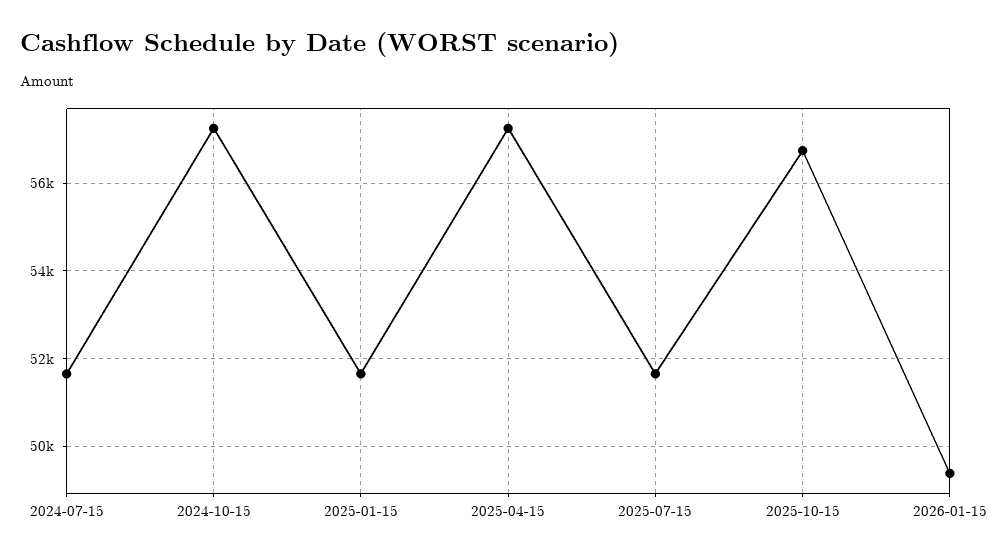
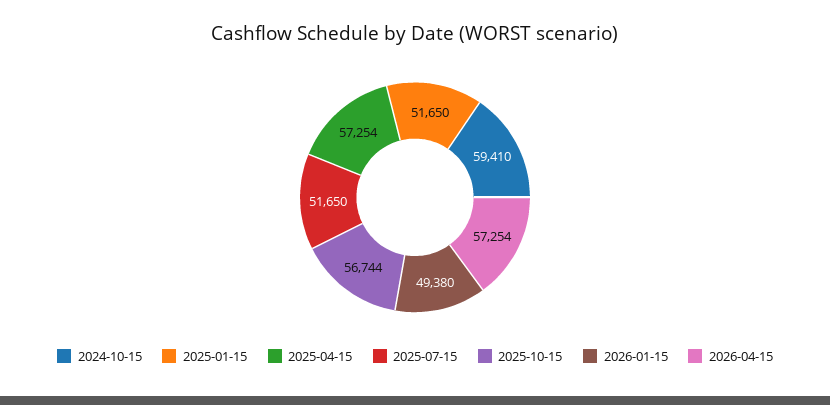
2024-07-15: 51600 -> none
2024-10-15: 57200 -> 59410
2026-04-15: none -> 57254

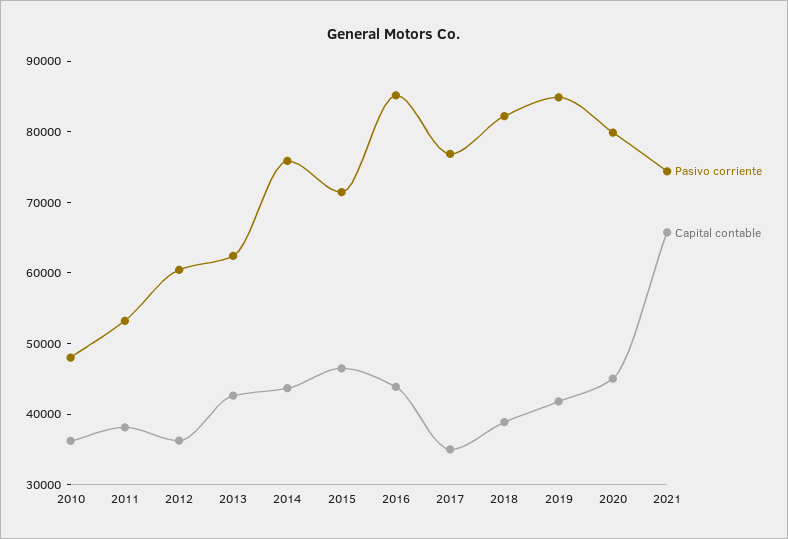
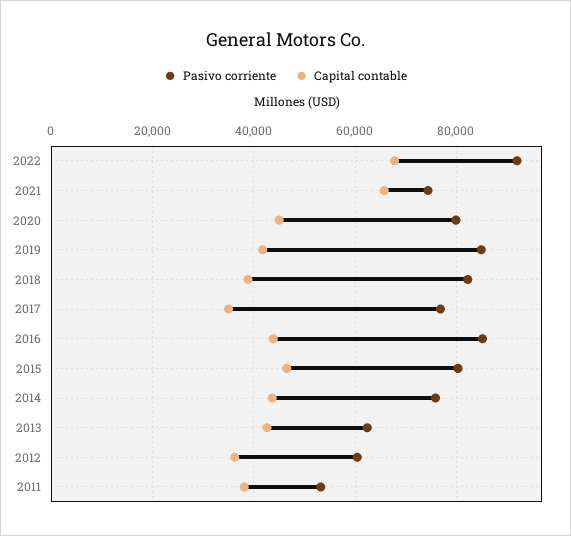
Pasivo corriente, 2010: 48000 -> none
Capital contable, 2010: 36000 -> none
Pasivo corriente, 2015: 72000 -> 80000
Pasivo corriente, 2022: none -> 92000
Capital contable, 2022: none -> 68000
--*--
=== Work to complete ===
Which lines of the data contain "corriente"? Copy them all.

=== Answer box ===
Pasivo corriente, 2010: 48000 -> none
Pasivo corriente, 2015: 72000 -> 80000
Pasivo corriente, 2022: none -> 92000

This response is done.